Molly snorts. “A little late for that.” The wicker chair squeaks. She’s shifting her weight again. Molly used to tug on her bangs when she was nervous. Will wonders if she’s doing it now. “He sent me an article and I’d be lying if I said it didn’t spook me.”

“Oh yeah?” Will says, with a lilt that feigns interest. 

Prosody—the pitch, timbre, and lexical stresses of the voice. Have you ever spoken to your boss the way you would your dog? 

One minute. 

It is Yves in the parking lot. He’s got one hand pressing a flip phone to his ear and the other waving around in the air. 

“Some guy found dead in Pensacola,” Molly says. “I didn’t read all of it. Will, I—”

“Florida is a hot bed for depravity and mildew, Molly. It would hardly alarm me if something caught Jack’s eye down here. Jack is—” frothing at the mouth to find something sick enough to pull him out of retirement. Roping me back in at the cost of my ex-wife’s sanity. “Don’t waste your time on this. I’ll handle Jack.”

Will sets his materials down and tilts the speaker away from his lips. Yves turns around and drops his half-mad gesturing for a second to nod at Will. 

Will nods back with a tight-lipped smile that pulls at the tight scar tissue on his cheek. He taps his front shirt pocket and points to his mouth. 

Yves shoves a hand into his back pocket, searching for his pack of cigarettes.

Sa dwòl, Marie,” Yves roars into the phone, brows knit together in an expression of anguish that can only mean he’s arguing with his wife again. He hands Will a cigarette. “Li pa gen pwoblèm! Don’t call again. Bye.” 

Yves shuts his flip phone with a loud clack, scattering a flock of pigeons into the sky. They disperse and merge again to land right back on the dock, pecking at their own shit and rotting bait.

Will pinches the filter between his lips, but Yves is stomping into the shop with the lighter. 

“I wouldn’t call if I thought it was a waste of your time, Will,” Molly says, with a stern edge. Will can hear the crunch of her boots on dry leaves. She’s pacing, making small circles around the front yard now. Walter must be watching her through the window. She sighs, and the air crackles through the receiver. 

Will runs a hand through his sweaty hair. He takes the unlit cigarette out of his mouth and shuffles forward, pressing his forehead against the front wall of the shop. The thick, unevenly applied stucco pinches his skin. He presses in harder. “Look, Molly, I’ve gotta go. I—”

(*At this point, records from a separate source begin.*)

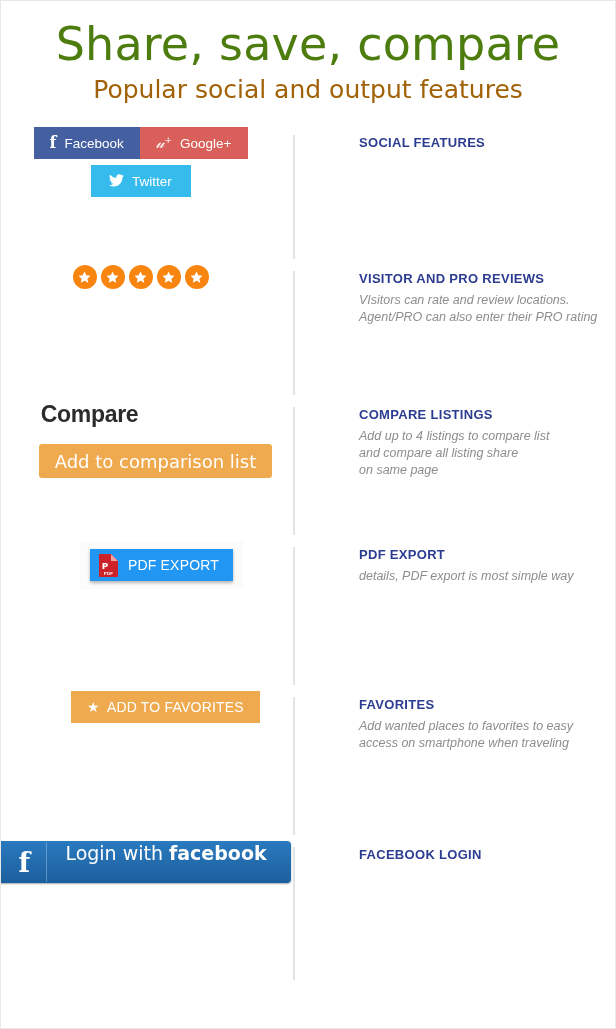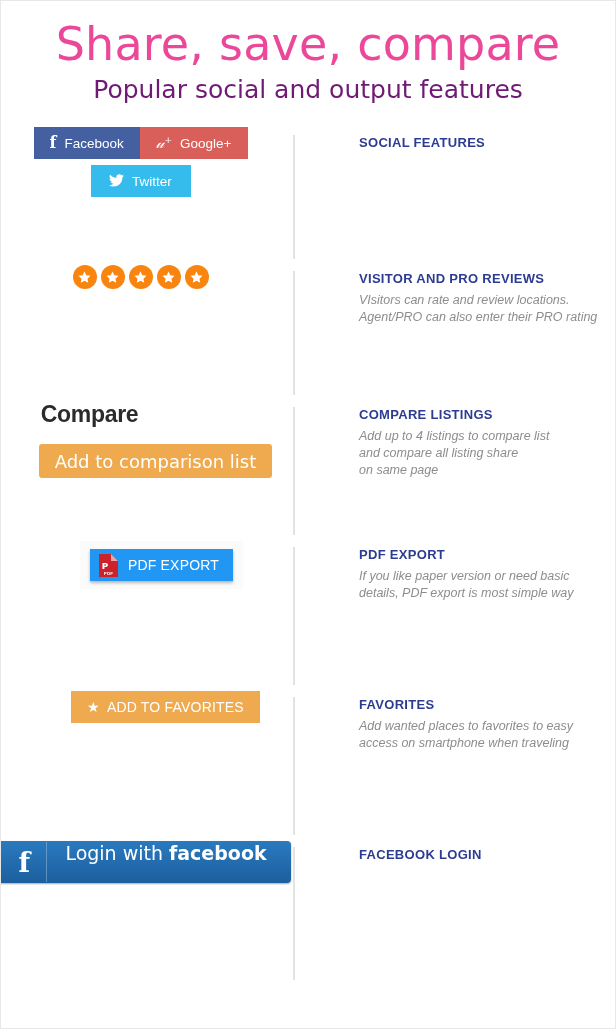"Share, save, compare" .title { color: #ec4899 -> #4d7c0f }
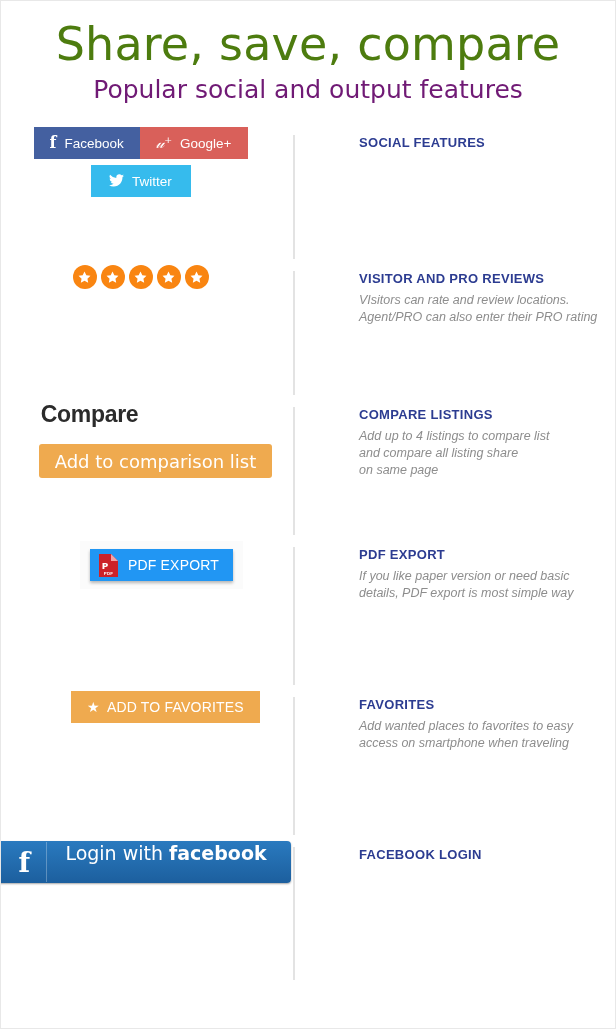"Popular social and output features" .subtitle { color: #701a75 -> #a16207 }
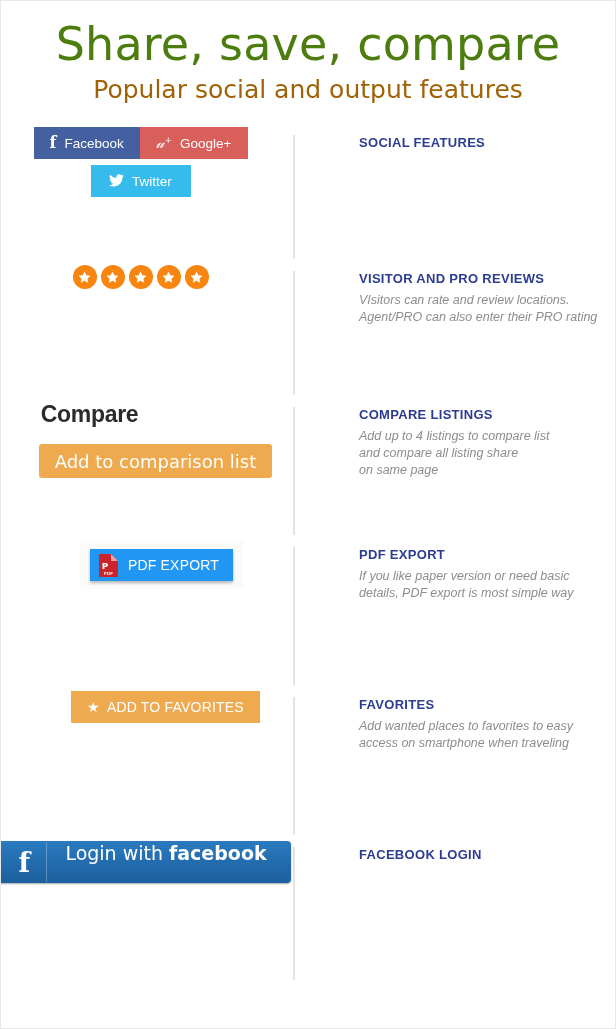"If you like paper version" span { html: <span>If you like paper version or need basic</span> -> none }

“Just promise me you’ll read it.”

Will grips his phone so hard he thinks the screen will crack. It doesn’t, so he tilts his head to the side and cracks his neck instead. He pulls a deep breath through his nose. “I’ll take a look. I promise.”

“I’ll email it to you,” Molly says. 

The sharp creaking of wood. Molly’s back on the porch. He lets himself drift to Maine. 

It isn’t cold there yet, it’s only August, but just the thought of sitting out by the lake in wintertime cools his bones.

“Sure,” Will exhales.

“And Will?” 

There’s a pause. Will leans back from the wall and feels for the dents in his skin, brushing away the tiny specks of old paint, sand, and chipped stucco. “Hm?”

“Don’t call back,” Molly says, then hangs up the phone.


Half bait shack, half quick stop, Ponce Food Mart is small and cramped inside, with aisles narrow enough that you’re bound to swipe something to the floor just passing through. It’s quaint, almost charming, in the way that anything subpar tends to be. 

There’s a three-tiered basket stand with gently bruised fruit right at the front—sour oranges, too-ripe bananas, and long, bright green avocados. There are rows and rows of bags of chips, sweets, pork rinds and plastic-wrapped sandwich cookies, packs of cigarettes and small, definitely illegal, flavored cigarillos for sale behind the counter. Near the refrigerators at the back are four or five plastic tubs filled with minnows, dillyworms, pilchards, and shrimp. 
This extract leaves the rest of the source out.